Opkomst
In 1899 zijn de fabrikanten G.J. Jannink uit Goor en G. Salomonson uit Nijverdal begonnen met de realisering van het plan voor een spoorlijn, die na veel discussies over het verloop van het tracé, uiteindelijk aangelegd zou worden tussen Neede en Hellendoorn. Het doel van de aanleg van de spoorlijn was een verbinding te leggen tussen de fabrieken te Nijverdal, Rijssen, Goor en Neede. Hierdoor kon de aanvoer van steenkool en grondstoffen voor de fabrieken zonder overladen op de fabrieksterreinen gelost worden en konden eveneens de producten van de verschillende fabrieken naar de plaats van bestemming worden vervoerd. Dat het spoorlijntje van 36,5 km ook personen kon vervoeren was slechts bijzaak.
Dat de spoorlijn ook Hellendoorn aandeed was nogal bijzonder, hier was immers geen fabriek. Salomonson wilde de trein aanvankelijk niet verder laten lopen dan zijn fabriek in Nijverdal. Een deel van het complex lag (en ligt vandaag de dag nog steeds) ten noorden van de spoorlijn Zwolle-Almelo. De lokaalspoorlijn moest deze lijn kruisen om daar te komen en de exploiterende maatschappij, de Staatsspoorwegen (afgekort SS), stond dit alleen toe als de lokaalspoorlijn ook daadwerkelijk bij een station eindigde. Toen werd er maar besloten ook een station in Hellendoorn te plaatsen. Later zag men in dat een station in Hellendoorn nog wel eens gunstig kon zijn voor het vervoer van pensiongasten en van bezoekers van het Sanatorium voor Tbc-patiënten in Hellendoorn.

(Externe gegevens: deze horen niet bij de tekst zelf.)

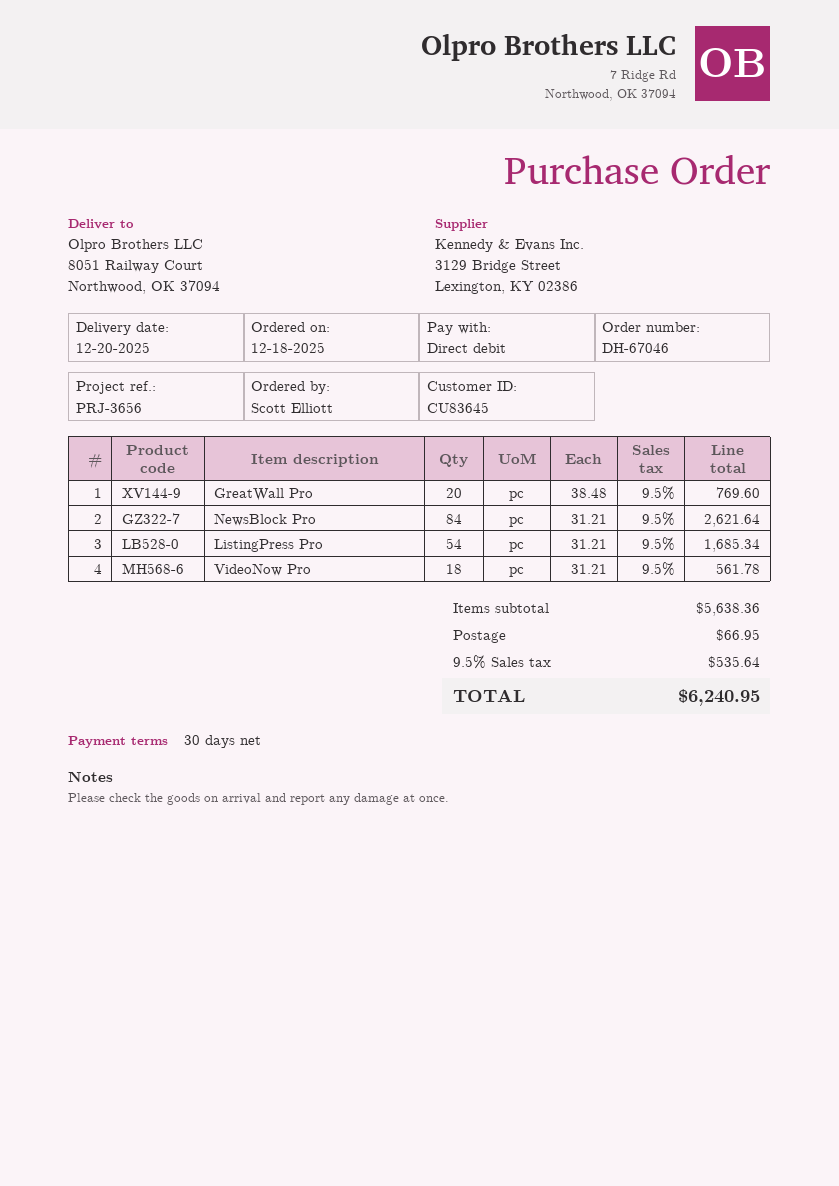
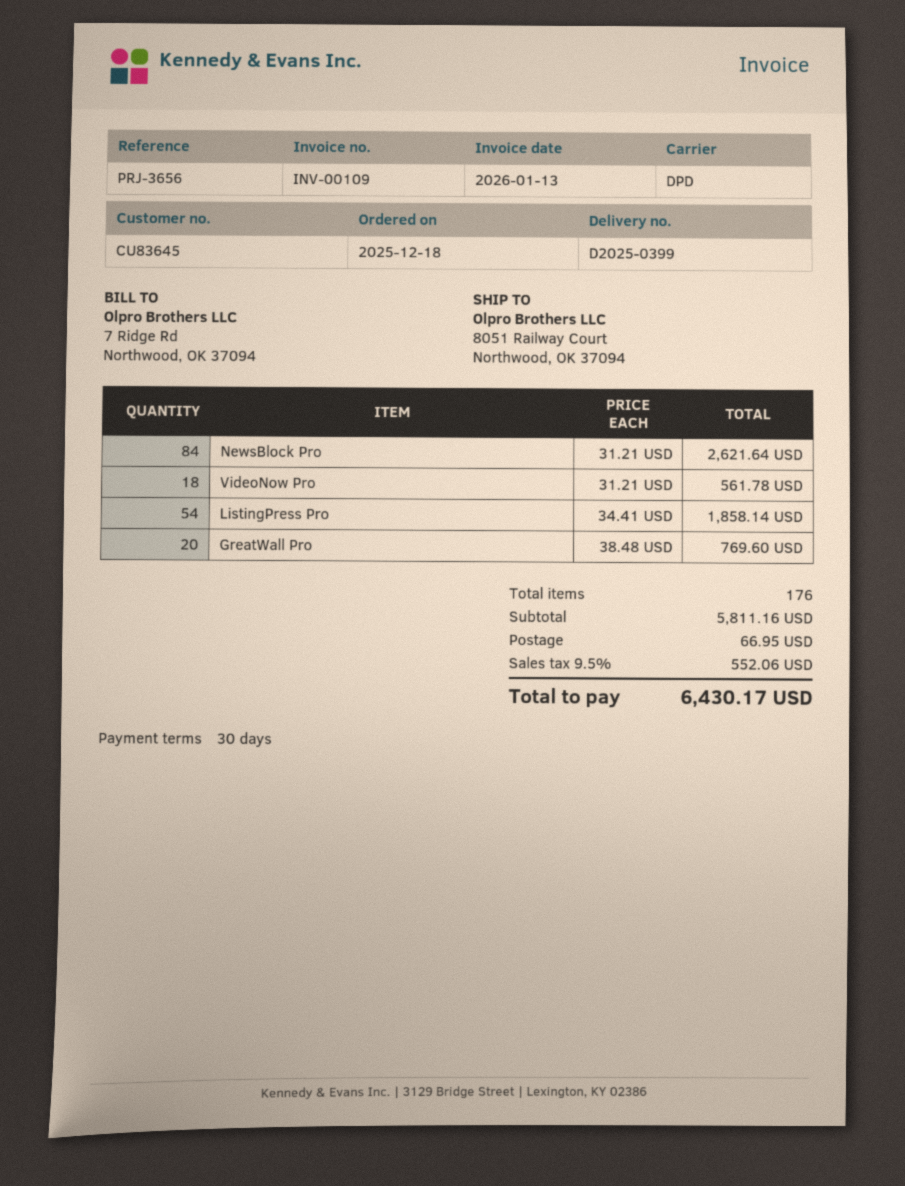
ListingPress Pro: 54 x 31.21 = 1685.34 -> 54 x 34.41 = 1858.14
subtotal: 5638.36 -> 5811.16
tax: 9.5% = 535.64 -> 9.5% = 552.06
total: 6240.95 -> 6430.17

Na de aanbestedingen in juli 1908, ging in augustus van dat jaar de eerste spade de grond in. Er werd besloten dat de Hollandsche IJzeren Spoorweg-Maatschappij (afgekort HIJSM) de spoorlijn mocht gaan exploiteren. De volgende haltes werden vastgesteld: Neede, Kisveld, Noordijk, Gelselaar, Diepenheim, Goor west, Elsenerbroek, Enter, Rijssen, Zuna, Nijverdal zuid en Hellendoorn.